26. Entretemps, l’État américain accumule les dettes. Tôt ou tard, il faudra bien les payer. Jusqu’à récemment, on considérait que cela était une donnée sûre. L’impasse dans le débat autour du plafond de la dette a cependant semé le doute. Qui aurait pensé que les politiciens aller amener les États-Unis au bord d’un défaut de paiement afin d’obtenir gain de cause dans la discussion budgétaire ? L’agence de notation Standard & Poors a décidé pour la première fois dans l’Histoire de baisser la garantie sur crédit de l’État américain. Elle a pris cette décision au lendemain d’un rapport avec une faute de calcul de pas moins de 2.000 milliards $. En plus, les marchés s’en foutaient de cette notation. La demande en bons du Trésor américain n’a pas descendu, de sorte que les États-Unis peuvent prêter au même taux que l’Allemagne. Cela ne va encourager la FED à faire de la lutte contre l’inflation une priorité. Au contraire, un peu d’inflation serait plus que bienvenu afin d’éponger la montagne de dettes. Le seul problème à cela est la difficulté de doser l’inflation.
Zone euro : priorité à l’austérité
27. La visite du ministre des finances américain Timothy Geithner au sommet européen de Wrocław n’a pas été extrêmement bien reçue. Geithner était là pour avertir l’Europe. Il aura remis en mémoire le glissement incontrôlable de Lehman Brothers jusqu’à la faillite, pour convaincre l’UE d’abandonner les spéculations sur la banqueroute de l’État grec. Il y a aussi plaidé en faveur d’un large élargissement du fonds de stabilité européen, qu’il fallait selon lui quadrupler. Les dirigeants des États-Unis craignent une nouvelle crise de l’économie mondiale, cette fois avec d’encore plus grandes conséquences que pendant la Grande Récession, déjà aussi parce que les Banques centrales et les États au cours de la précédente récession ont déjà épuisé toutes leurs munitions.

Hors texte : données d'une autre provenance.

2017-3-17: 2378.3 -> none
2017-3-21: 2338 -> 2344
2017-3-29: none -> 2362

Il y a apparemment plaidé en faveur d’une injection ferme et résolue de moyens afin de tuer dans l’oeuf la crise de la dette.

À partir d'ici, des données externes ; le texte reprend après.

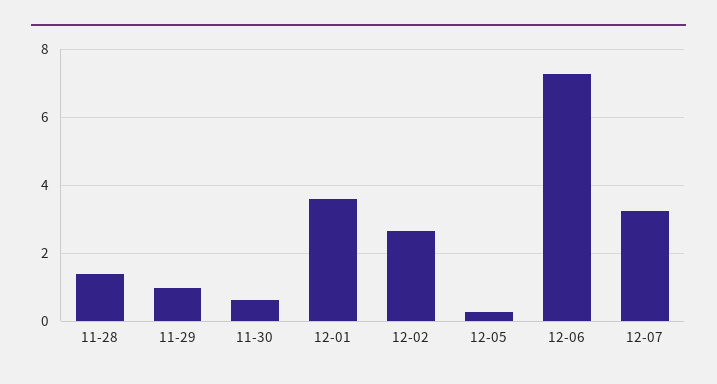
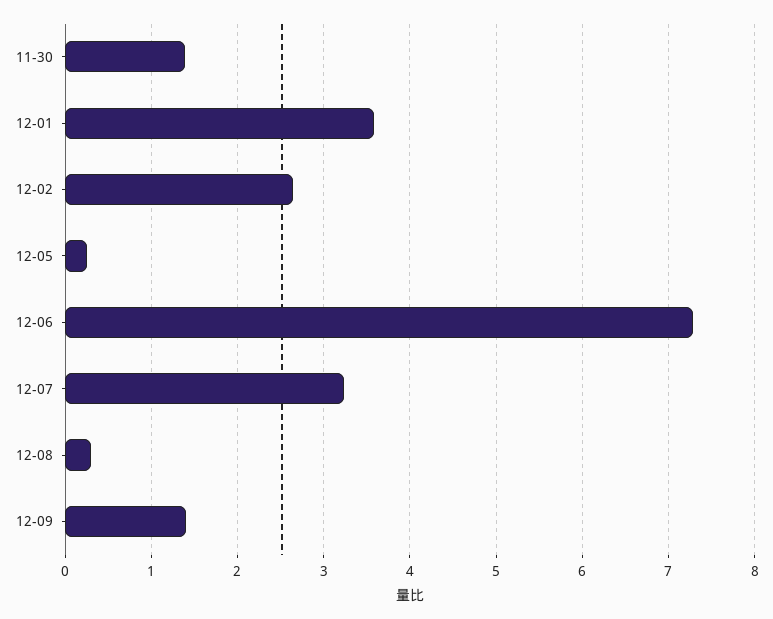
11-28: 1.4 -> none
11-29: 1 -> none
11-30: 0.6 -> 1.4
12-08: none -> 0.3
12-09: none -> 1.4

28. Pour l’Europe, cela est cependant encore plus difficile que l’assainissement du budget aux États-Unis ou que la rehausse de la consommation des particuliers en Chine. Les politiciens européens sont également partagés quant à la manière de combattre la crise au mieux. Aux États-Unis domine pour le moment la tendance qui veut mettre la priorité sur la croissance plutôt que sur l’austérité. Mais il ne faut pas s’étonner que les rapports de force en Europe soient tout à fait opposés. La tendance qui veut donner la priorité à l’austérité “afin de soutenir la croissance de manière structurelle” y est dominante. Ce n’est guère surprenant. La zone euro est une union monétaire, mais pas une union fiscale ni politique. Elle consiste en 17 pays qui ont tous leur propre bourgeoisie, leur propre gouvernement et leurs propres intérêts. À qui rapporte le fait que la priorité soit mise sur la croissance ? Aux récipiendaires directs. Et à qui est-ce que ça rapporte qu’on ait des économies d’abord, avant les dépenses ? Les payeurs nets. Ces derniers sont les pays les plus forts, qui sont dominants dans la détermination de la politique de la zone euro et de la BCE.

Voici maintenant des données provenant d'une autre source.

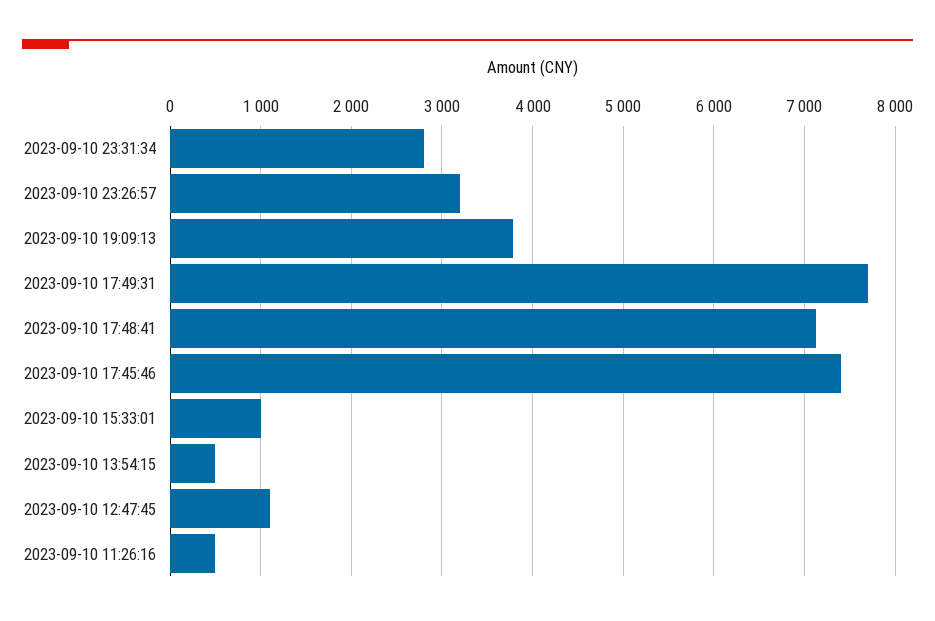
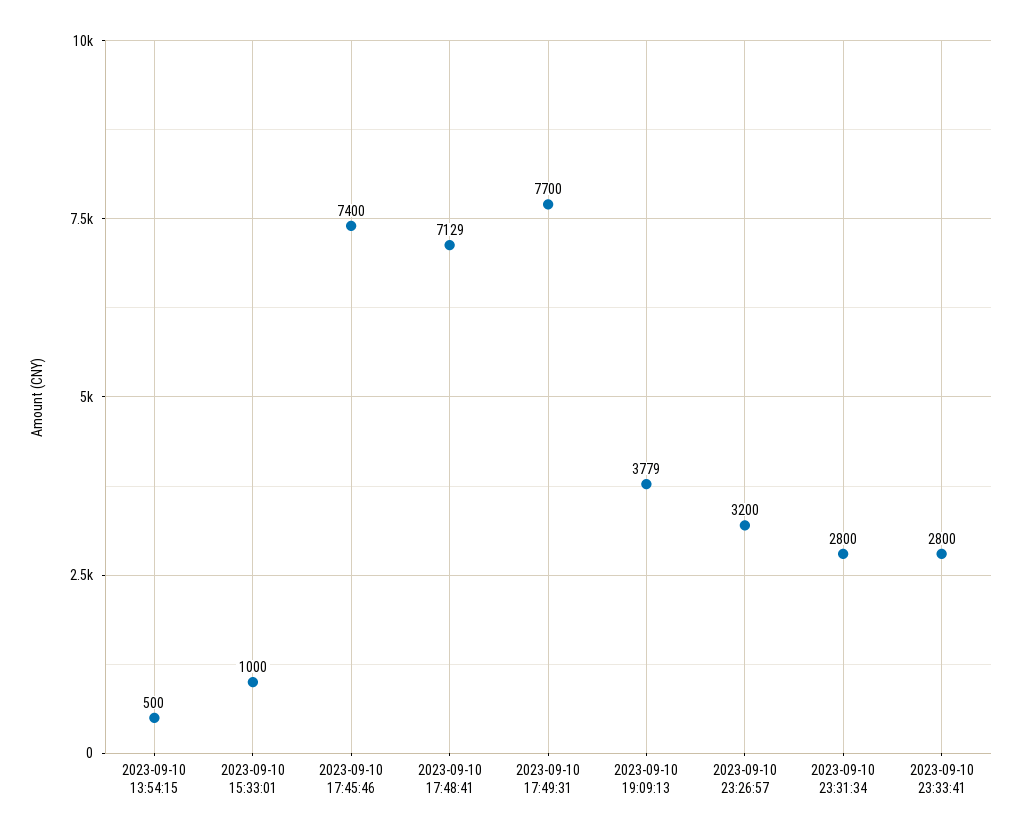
2023-09-10 12:47:45: 1100 -> none
2023-09-10 11:26:16: 500 -> none
2023-09-10 23:33:41: none -> 2800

29. Le PSL et le CIO ont toujours été d’avis que l’unification européenne n’est pas possible sur une base capitaliste. Nous sommes également depuis longtemps convaincus du fait qu’une récession économique mettrait une croix sur le projet d’une monnaie unique européenne, même avant que l’euro n’arrive en existence. Les unions monétaires ne sont pas quelque chose de nouveau. Les pays insulaires autour de l’Australie utilisent le dollar australien et il existe encore quelques anciennes unions monétaires coloniales, telles que le franc CFA. D’autres unions monétaires ont existé par le passé sur une base volontaire entre des États plus ou moins comparables. L’Union monétaire scandinave par exemple, qui a duré de 1873 à 1914. Ou l’Union latine, à partir de 1865 entre la Belgique, la France, la Suisse et l’Italie, qui a ensuite été rejointe par l’Espagne et la Grèce, et enfin par la Roumanie, la Bulgarie, la Serbie, Saint-Marin et le Venezuela (entre autres). Cette union a tenu jusqu’en 1914, bien qu’elle n’ait été officiellement dissoute qu’en 1927. Nous pensions cependant que la conjoncture économique, cette fois, exclurait complètement l’idée d’une nouvelle union monétaire. Nous nous sommes trompés. Nous restons néanmoins convaincus que la crise va à un moment donné faire éclater la zone euro, mais pas au point d’avant l’introduction de l’euro.
30. Les bourgeoisies nationales d’Europe n’ont jamais eu l’intention, ni avec l’Union européenne, ni avec la zone euro, d’unifier les peuples d’Europe par la paix. Cela n’a jamais été que de la rhétorique, derrière laquelle était caché la signification réelle, c’est-à-dire la création de leviers pour la maximalisation du profit et de la casse sociale. C’est évident, la réalité de la division du travail croissante et le besoin de devenir plus fort dans la concurrence avec d’autres blocs commerciaux aura joué, mais jamais jusqu’au point où cela irait au prix des intérêts nationaux particuliers. Le traité de Nice et plus encore celui de Lisbonne ont en tant que but de faire de l’Europe la région la plus compétitive au monde. C’était sans doute l’intention de laisser converger petit à petit les économies nationales, même si les normes de Maastricht et le pacte de stabilité qui ont été institués à cette fin ont été abusivement utilisés par les politiciens nationaux pour rejeter sur eux la responsabilité de la politique nationale. La plupart des pays n’ont jamais atteint les conditions requises par les normes de Maastricht, encore moins du pacte de stabilité, et la Belgique non plus.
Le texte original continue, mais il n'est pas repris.